The International Ladies Garment Workers Union (ILGWU) was founded in New York City on June 3, 1900 by representatives from seven local East Coast unions. The union represented both male and female workers who produced women's clothing. Though affiliated with the more conservative American Federation of Labor for most of its history, the ILGWU was unusual in representing both semi-skilled and unskilled (or automated) workers. The first ILGWU local in Los Angeles was founded in 1907 and lasted only a few months. The first lasting local was founded in 1910 or 1911. By 1924 Los Angeles was the fourth largest garment center in the United States. Starting with the skilled Cloak and Suitmakers, primarily Jewish and Italian men, the union expanded into the largely female and Latina dressmakers. However, this expansion was rocky. In 1933, ILGWU President David Dubinsky sent Rose Pesotta to Los Angeles to organize the dressmakers. The union continued to grow and expand through the 1940s. Changes in the industry (the growth of the sportswear industry, the decline of the suit industry and the increase in the practice of section sewing where workers completed only a single portion of a garment) created increased challenges for the union. The failure to organize the mostly Latina swimsuit, sportswear and casual clothes workers and to make use of Spanish-speaking organizers came to a head in 1949, with a call for a Spanish-speaking local. The ILGWU also became involved in anti-Communism activities. The union went into a decline in the 1950s-1970s. In 1972 Miguel Machuca, who in 1981 became the Western States Organizing Director, began organizing his fellow employees at the California Swimwear Company. From the 1970s on, the union has had to face INS (the United States Immigration and Naturalization Service) raids, growing numbers of South and Central American and Asian workers, increasing union resistance by employers, the growth of small fly-by-night shops, and an increasing tendency for manufacturers to outsource (send garments to countries with cheaper workforces for completion).

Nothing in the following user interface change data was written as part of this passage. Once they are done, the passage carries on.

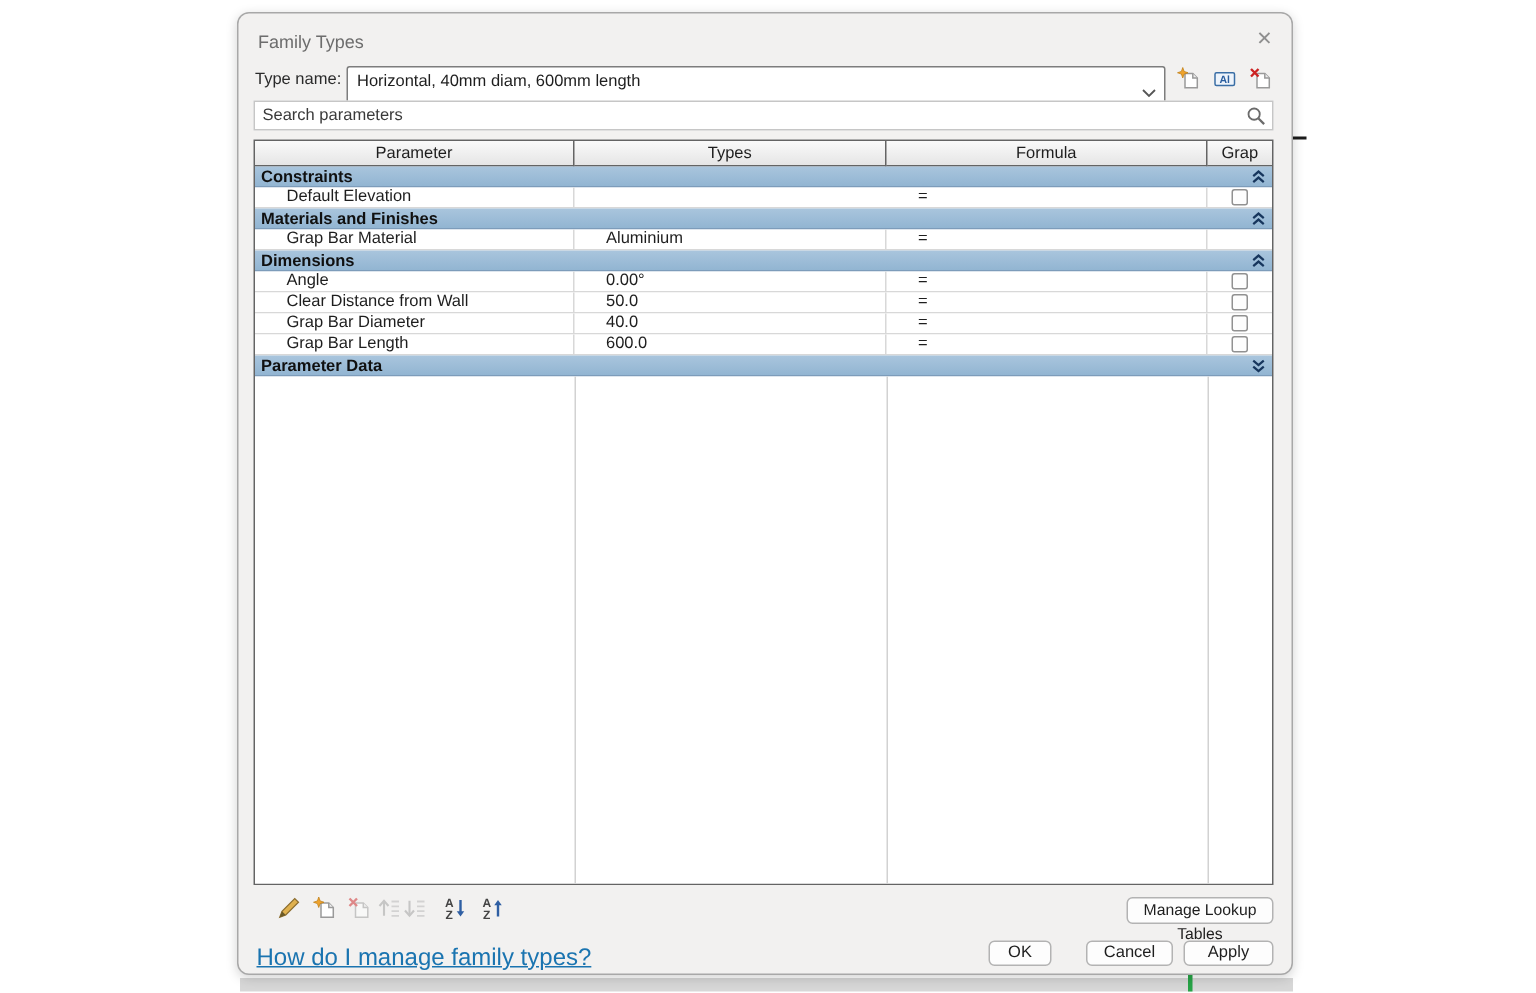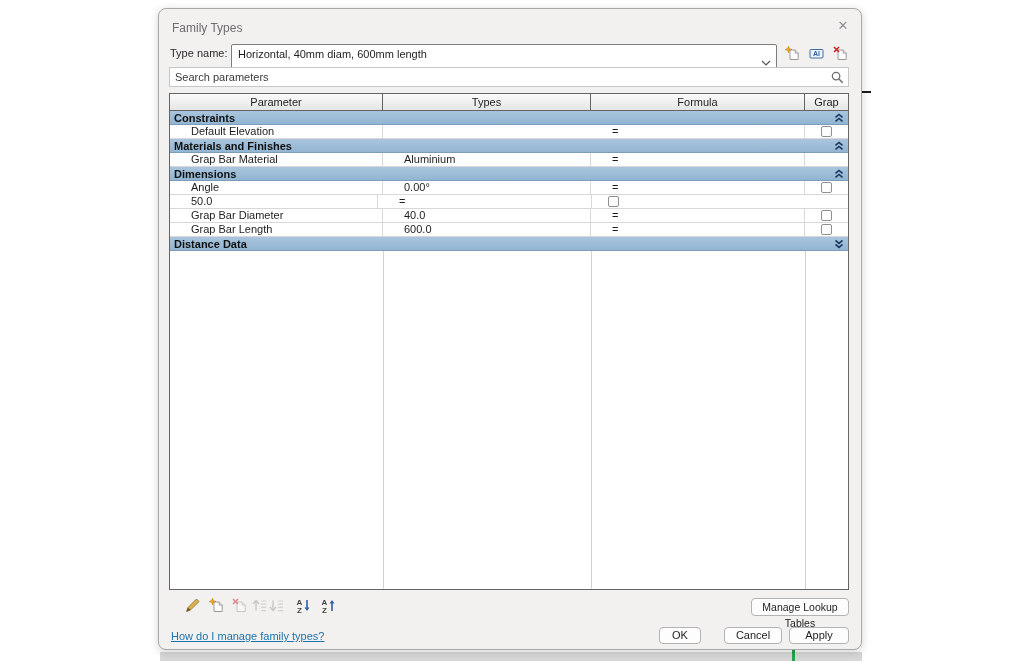"Clear Distance from Wall" div.cell { html: none -> <div>Clear Distance from Wall</div> }
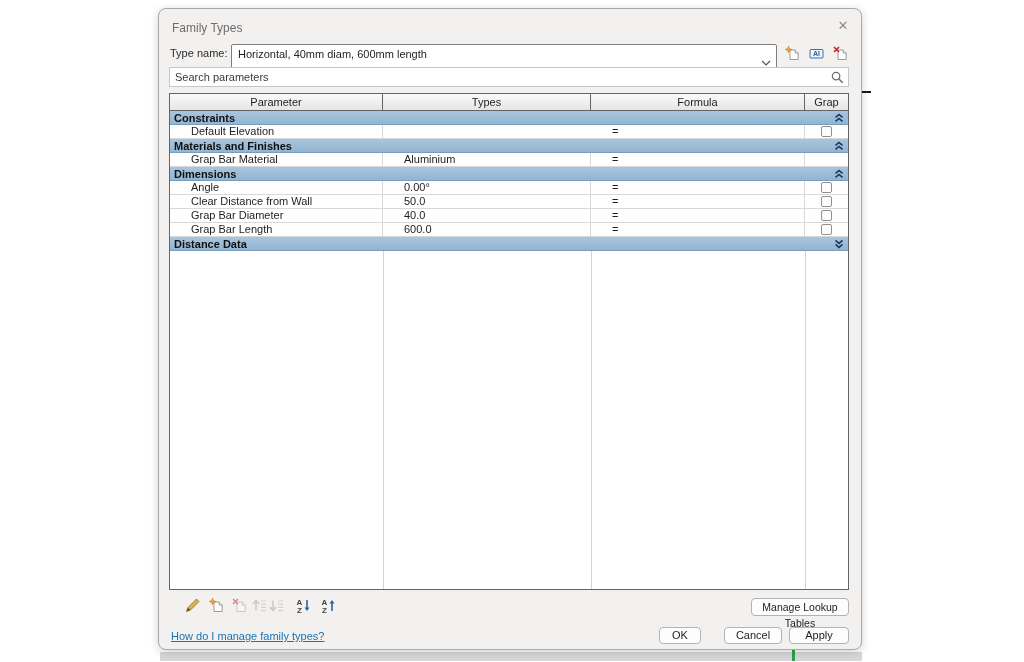"Distance Data" span.section-label { text: Distance -> Parameter }
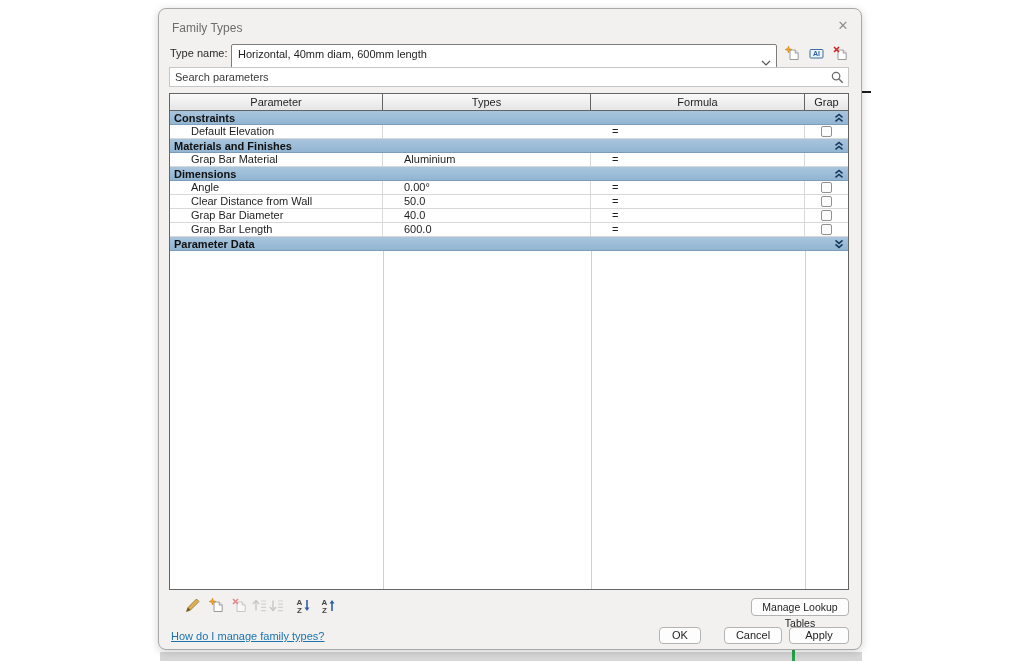"How do I manage family" .help-link { font-size: 11px -> 16px }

In July 1995 the ILGWU merged with the Amalgamated Clothing and Textile Workers Union (ACTWU)) to become the Union of Needle trades, Industrial and Textile Employees or UNITE.

Project

In the mid-1980s, the Southern California Library for Social Studies and Research (SCL) pursued a project on the history of the International Ladies Garment Workers Union in Los Angeles. Library staff Sarah Cooper and Mary Tyler, in collaboration with John Laslett, a member of the SCL Board and a professor of history at UCLA, had decided that the Library's commitment to documenting labor history in Southern California could best be served by focusing attention on a very large (at the time) industry in Los Angeles and its union history. To that end, SCL applied for and received a grant from the California Council for the Humanities to research the history of and organize a public symposium about the ILGWU in Los Angeles. The symposium, co-sponsored by the ILGWU Western States Region, was held on June 6, 1987, at the ILGWU building at 675 South Park View (near MacArthur Park) in Los Angeles. Among the speakers were Professor Rodolfo Acuña of the Chicano Studies Department at California State University, Northridge, ILGWU Western States Region Director Steve Nutter, and local ILGWU organizers Miguel Machuca and Tony Orea. Dorothy Doyle, an SCL Board Member and ILGWU Project Interviewer, and Mary Tyler, whose SCL assignment for several months was researching and writing a preliminary sketch of ILGWU history in Los Angeles, presented a slide show on the union's history. Because of the success of the symposium, SCL expanded the project to include publishing a book on the ILGWU in Los Angeles, co-authored by Laslett and Tyler. Ten Star Press published the book, The ILGWU in Los Angeles, 1907-1988, in 1989.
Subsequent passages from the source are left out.